What I had not really considered was that they would taint the fig leaf from the get go by packing the council with people who seemed to be on board with the dev plan, that the game is really about raiding with a bit of ranked PvP thrown in to spice things up and try to draw in a bit of esports attention.

Blizzard has picked the 100 members for the first term of the council and kicked off the forums where they will meet and discuss the game while we all watch.  And the first big post was asking for the council members to introduce themselves.

Welcome to having a target on your back in the community.

As I went through the introduction posts… there were about 25 up already when I first looked… they came through at a glance as raider, raider, raider, pvper, raider raider, raider, pvper, raider, etc, etc, etc.

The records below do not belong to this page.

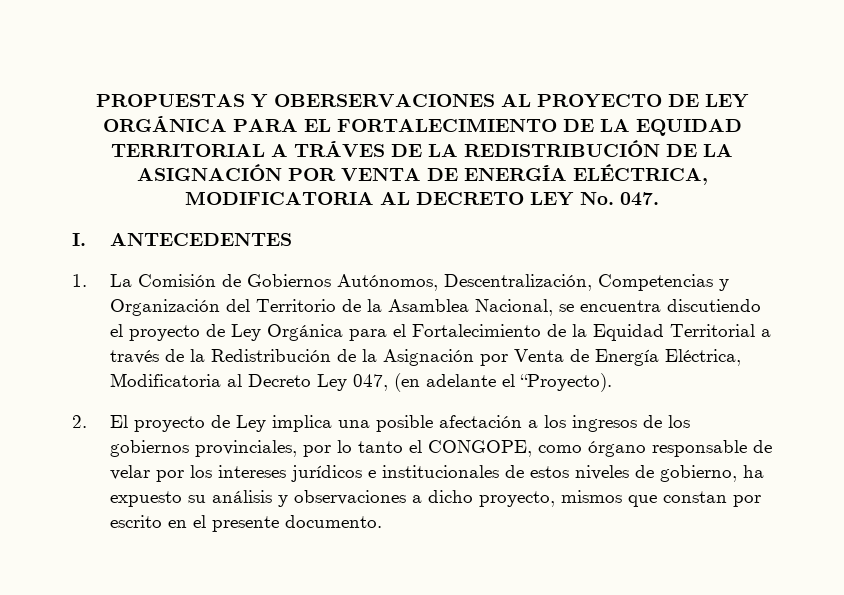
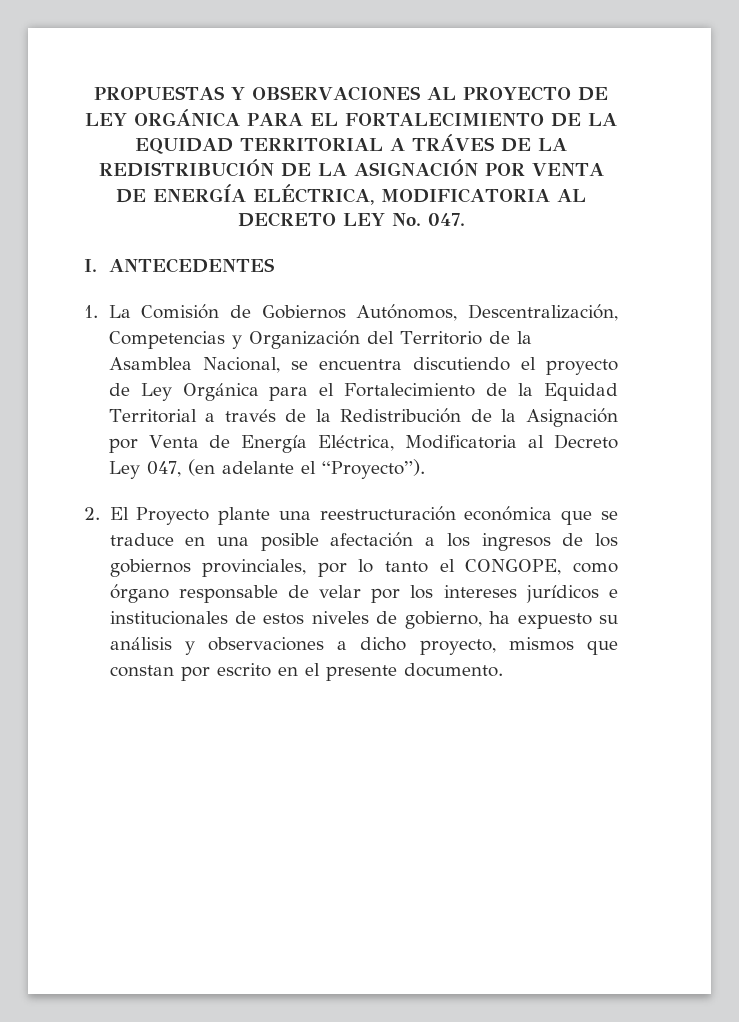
- PROPUESTAS Y OBERSERVACIONES AL PROYECTO DE LEY ORGÁNICA PARA EL FORTALECIMIENTO DE LA EQUIDAD TERRITORIAL A TRÁVES DE LA REDISTRIBUCIÓN DE LA ASIGNACIÓN POR VENTA DE ENERGÍA ELÉCTRICA, MODIFICATORIA AL DECRETO LEY No. 047.
+ PROPUESTAS Y OBSERVACIONES AL PROYECTO DE LEY ORGÁNICA PARA EL FORTALECIMIENTO DE LA EQUIDAD TERRITORIAL A TRÁVES DE LA REDISTRIBUCIÓN DE LA ASIGNACIÓN POR VENTA DE ENERGÍA ELÉCTRICA, MODIFICATORIA AL DECRETO LEY No. 047.
- 1. La Comisión de Gobiernos Autónomos, Descentralización, Competencias y Organización del Territorio de la Asamblea Nacional, se encuentra discutiendo el proyecto de Ley Orgánica para el Fortalecimiento de la Equidad Territorial a través de la Redistribución de la Asignación por Venta de Energía Eléctrica, Modificatoria al Decreto Ley 047, (en adelante el “Proyecto).
+ 1. La Comisión de Gobiernos Autónomos, Descentralización, Competencias y Organización del Territorio de la Asamblea Nacional, se encuentra discutiendo el proyecto de Ley Orgánica para el Fortalecimiento de la Equidad Territorial a través de la Redistribución de la Asignación por Venta de Energía Eléctrica, Modificatoria al Decreto Ley 047, (en adelante el “Proyecto”).
- 2. El proyecto de Ley implica una posible afectación a los ingresos de los gobiernos provinciales, por lo tanto el CONGOPE, como órgano responsable de velar por los intereses jurídicos e institucionales de estos niveles de gobierno, ha expuesto su análisis y observaciones a dicho proyecto, mismos que constan por escrito en el presente documento.
+ 2. El Proyecto plante una reestructuración económica que se traduce en una posible afectación a los ingresos de los gobiernos provinciales, por lo tanto el CONGOPE, como órgano responsable de velar por los intereses jurídicos e institucionales de estos niveles de gobierno, ha expuesto su análisis y observaciones a dicho proyecto, mismos que constan por escrito en el presente documento.

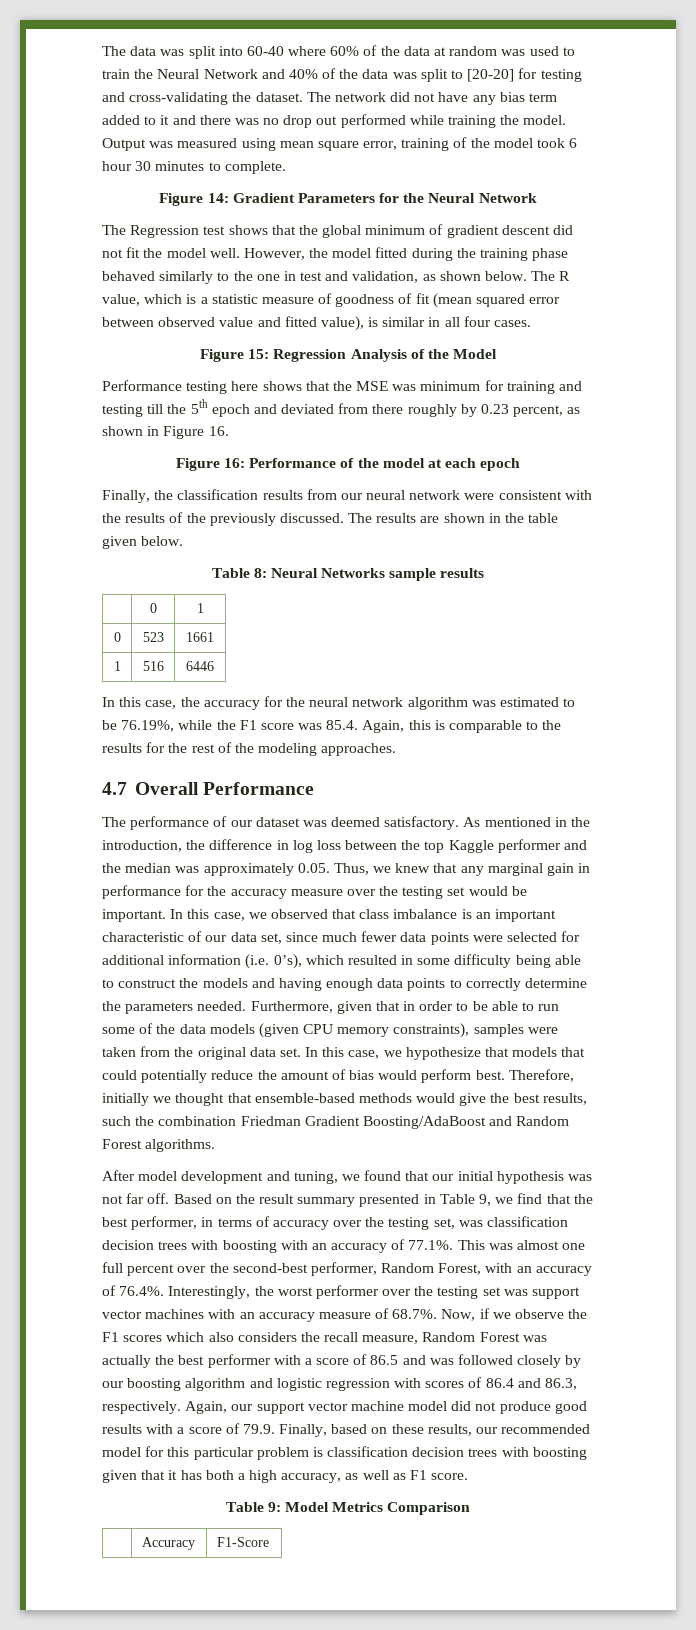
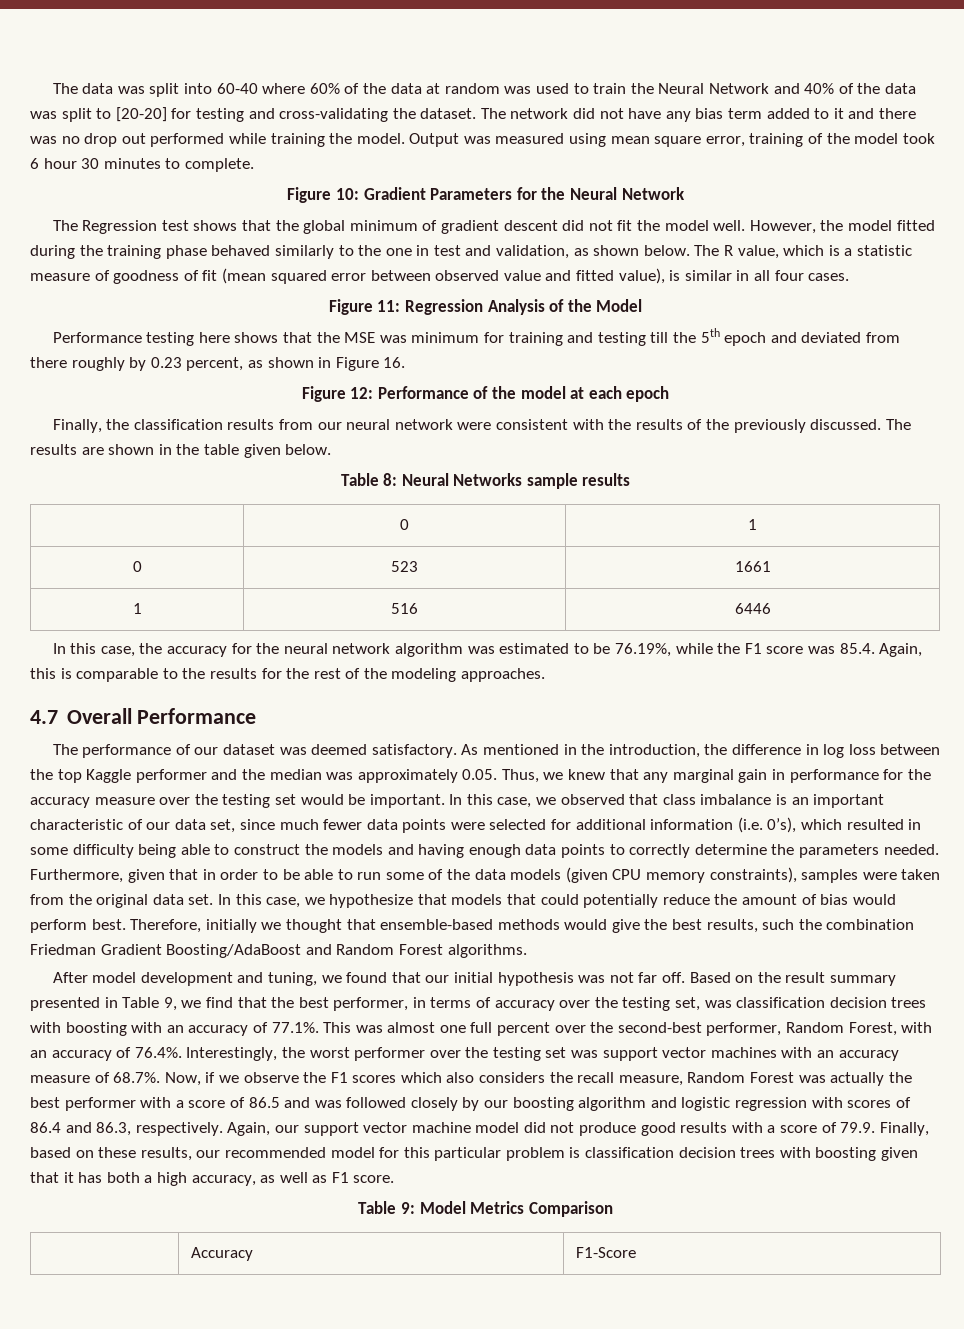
- Figure 14: Gradient Parameters for the Neural Network
+ Figure 10: Gradient Parameters for the Neural Network
- Figure 15: Regression Analysis of the Model
+ Figure 11: Regression Analysis of the Model
- Figure 16: Performance of the model at each epoch
+ Figure 12: Performance of the model at each epoch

I realize I am being unfair to the members, many of whom are involved in other aspects of the game and who expressed a desire to talk about topics other than raiding or ranked PvP, but the impression it leaves is that World of Warcraft is about two things; raiding and ranked PvP.

But maybe that is all there is left for WoW now.

As somebody who rarely raided or did much PvP (I peaked doing Wintergrasp during WoTLK and have barely run any battlegrounds since) that seems to be the clear message from the WoW dev team with Shadowlands.  The expansion was quick, shooting you to max level in a few days of play, after which you could grind rep, do solo or small group pretend raiding in Torghast every day, or get into a raiding guild and work your way up to mythic+ raiding.  Or go do PvP I guess, though I honestly don’t even know where that is in the game since Battle for Azeroth killed PvP servers.

The core PvE leveling game is pretty much gone.  The level squish made the run to the current expansion a fast run and once you’re into Shadowlands the level cap comes at you fast.  WoW Classic was the last gasp of that, as even the WoW Classic Season of Mastery changes things up to speed leveling and focus on better raiding.

And maybe that is the game’s core audience.  Maybe it always has been.  So why wouldn’t the council reflect that?  Who else is left playing Shadowlands a year later?  I was tired of it in a month and stopped logging in after two months.

I am sure that somebody will want to make the comparison that raiders in the WoW Community Council are akin to null sec players on the CSM in EVE Online.  But the comparison is not apt.  Null sec dominates because the members are elected and only ten people get a seat.  It they doubled that number the balance would shift some and there would be more variety.  But if CCP was allowed to pick the members… I suspect that the CSM would be much more agreeable to everything the company suggested.  The one good aspect of the election process is that the people who do get on are not beholding to the company for their position.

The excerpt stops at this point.